- [Extracted information]
※ ※ ※
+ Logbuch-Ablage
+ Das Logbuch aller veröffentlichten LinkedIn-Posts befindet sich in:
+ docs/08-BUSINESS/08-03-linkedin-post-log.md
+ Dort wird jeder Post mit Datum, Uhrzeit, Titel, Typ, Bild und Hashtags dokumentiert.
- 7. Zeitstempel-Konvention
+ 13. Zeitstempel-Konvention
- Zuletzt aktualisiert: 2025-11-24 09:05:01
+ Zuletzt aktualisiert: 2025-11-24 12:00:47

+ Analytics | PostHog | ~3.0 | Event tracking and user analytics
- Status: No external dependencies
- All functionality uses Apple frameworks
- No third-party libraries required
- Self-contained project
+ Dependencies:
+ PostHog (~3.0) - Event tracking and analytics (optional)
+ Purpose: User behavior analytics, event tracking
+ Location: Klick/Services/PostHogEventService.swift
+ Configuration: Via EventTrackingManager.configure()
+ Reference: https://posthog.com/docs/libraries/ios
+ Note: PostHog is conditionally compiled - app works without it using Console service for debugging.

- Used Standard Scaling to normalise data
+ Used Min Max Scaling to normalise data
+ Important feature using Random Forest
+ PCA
※ ※ ※
- [Aim of the task] All lines from the one that has "Configuration: Via EventTrackingManager.configure()" through the end of the material above should be returned exactly; omit the rest.

- [Result for this task]
+ Configuration: Via EventTrackingManager.configure()
+ Reference: https://posthog.com/docs/libraries/ios
+ Note: PostHog is conditionally compiled - app works without it using Console service for debugging.

- Used Standard Scaling to normalise data
+ Used Min Max Scaling to normalise data
+ Important feature using Random Forest
+ PCA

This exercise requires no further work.